Do I need a computer science degree?

No. We care most that you understand (and enjoy) the details, language and culture of software engineering, because the people you’ll be talking to do, too. You might have developed this appreciation by getting a CS degree, educating yourself, or having some other unique experience.

How much and what kind of experience is required?

We care about your values, abilities and mindset more than your experiences. That said, we’ve found it helps to have worked at small (but fast-growing) startups or alongside engineers in technical fields, and we expect you to have zero to five years of experience. We appreciate people who’ve created value over time in whatever context they’ve planted in, and whose bias is towards figuring out the new and novel over the staid and tried.

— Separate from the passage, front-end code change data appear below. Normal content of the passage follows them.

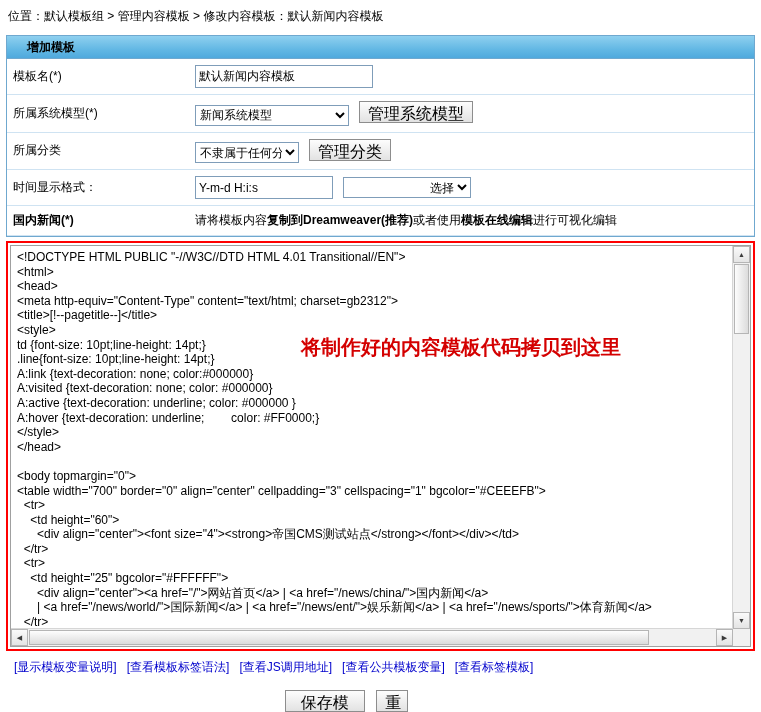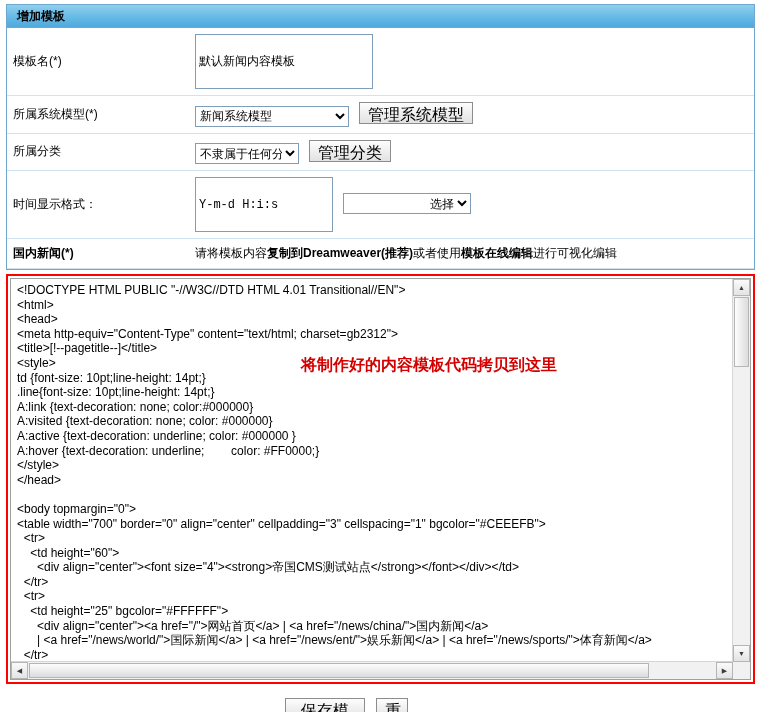--- a/index.html
+++ b/index.html
@@ -204,6 +204,13 @@
 
 <div id="page">
 
+  <div class="breadcrumb">
+    <span>位置：</span><span>默认模板组</span>
+    <span class="sep">&gt;</span>
+    <span>管理内容模板</span>
+    <span class="sep">&gt;</span>
+    <span>修改内容模板：默认新闻内容模板</span>
+  </div>
 
   <div class="panel">
     <div class="panel-title">增加模板</div>

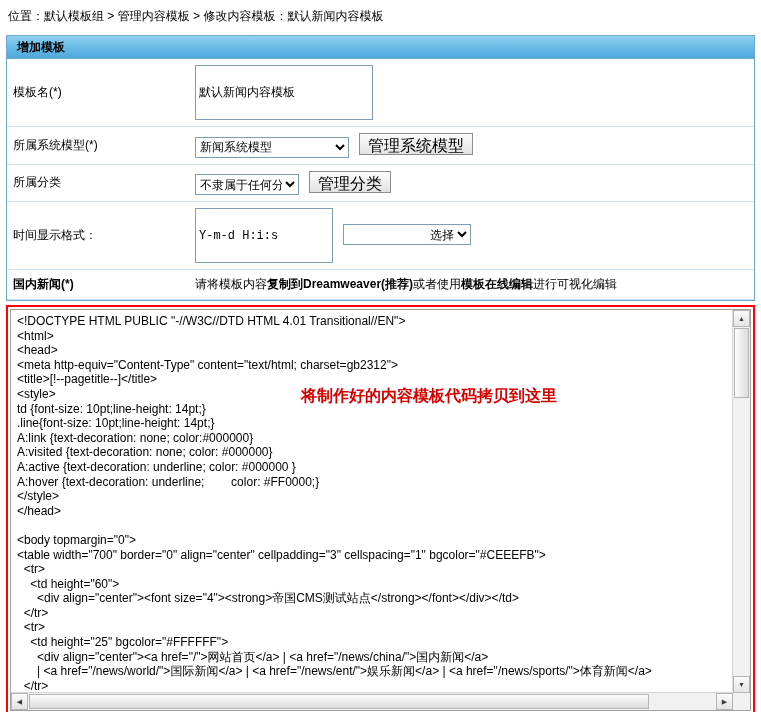--- a/index.html
+++ b/index.html
@@ -36,7 +36,7 @@
     line-height: 22px;
     background: linear-gradient(to bottom, #8fd0ef 0%, #63b8e4 60%, #4fa9dd 100%);
     border-bottom: 1px solid #6fa8cf;
-    padding-left: 10px;
+    padding-left: 20px;
     font-weight: bold;
     color: #000000;
     font-size: 12px;

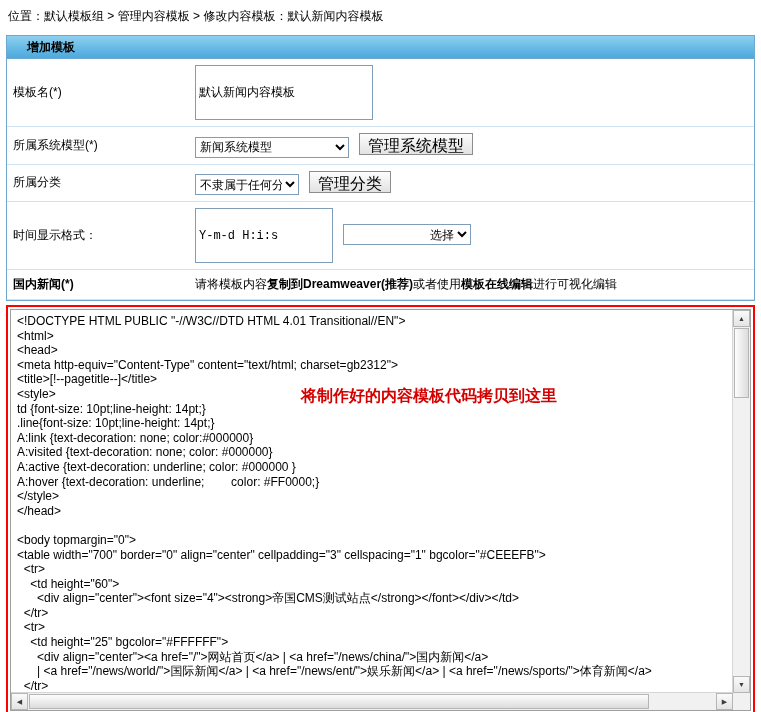--- a/index.html
+++ b/index.html
@@ -60,10 +60,10 @@
   td.field { padding-left: 4px; }
 
   input.text {
-    font-family: Liberation Mono, monospace;
+    font-family: Liberation Sans, sans-serif;
     font-size: 12px;
     border: 1px solid #7f9db9;
-    padding: 18px 3px;
+    padding: 2px 3px;
     height: 17px;
     background: #ffffff;
     color: #000;

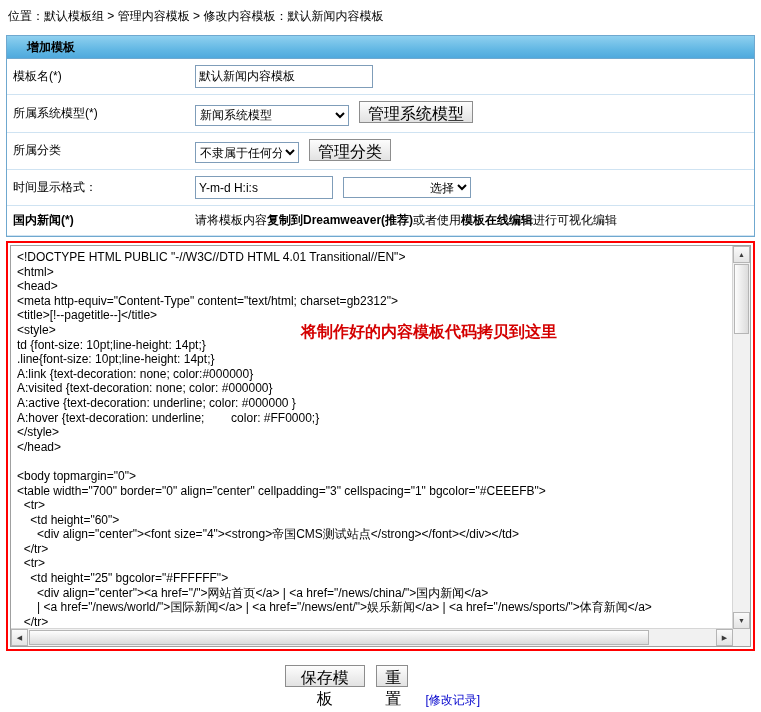--- a/index.html
+++ b/index.html
@@ -171,8 +171,8 @@
   .overlay-note {
     position: absolute;
     left: 290px;
-    top: 76px;
-    font-size: 16px;
+    top: 88px;
+    font-size: 20px;
     font-weight: bold;
     color: #d40000;
     white-space: nowrap;

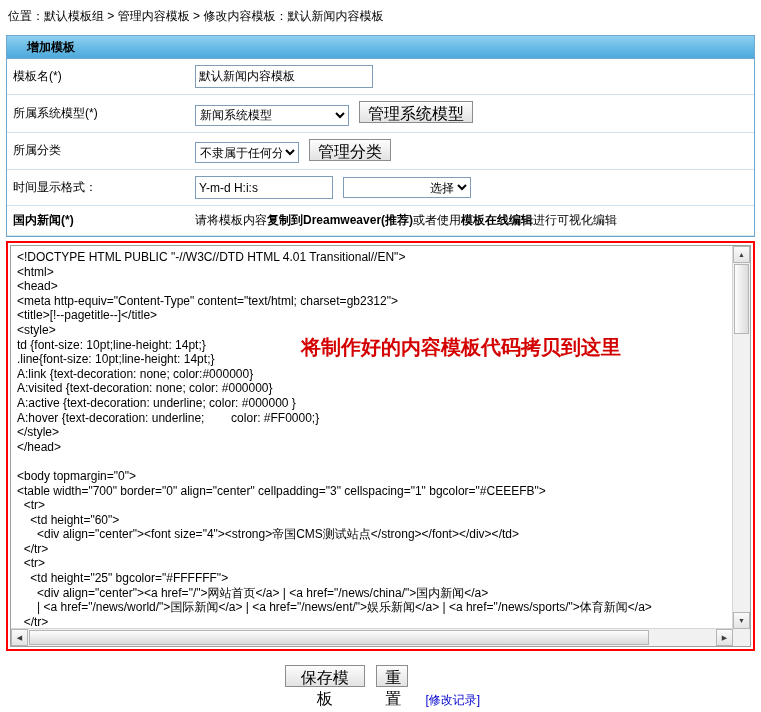--- a/index.html
+++ b/index.html
@@ -307,6 +307,13 @@
     </div>
   </div>
 
+  <div class="links-row">
+    <a href="#">[显示模板变量说明]</a>&nbsp;&nbsp;
+    <a href="#">[查看模板标签语法]</a>&nbsp;&nbsp;
+    <a href="#">[查看JS调用地址]</a>&nbsp;&nbsp;
+    <a href="#">[查看公共模板变量]</a>&nbsp;&nbsp;
+    <a href="#">[查看标签模板]</a>
+  </div>
 
   <div class="buttons-row">
     <button class="btn" style="width:80px;">保存模板</button>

Is this a full-time role? What’s compensation like?

It’s full-time. We’re looking for folks who are dedicated to our engineering members and eager to partner with them over time. We’re setting compensation to be highly competitive to other top VCs, alongside our performance expectations over time. NB: This is distinct from prior campus associate roles, which we’ve since deprecated.

Are you open to remote folks? What about travel?

By and large—and particularly for this role—we believe in the value of in-person relationship building and the esprit de corps that it engenders. We’re expecting most of our team to be back in our San Francisco office around September 2021, barring any further complications. As travel resumes, we’ll support travel to build our relationships as necessary (though it's not required).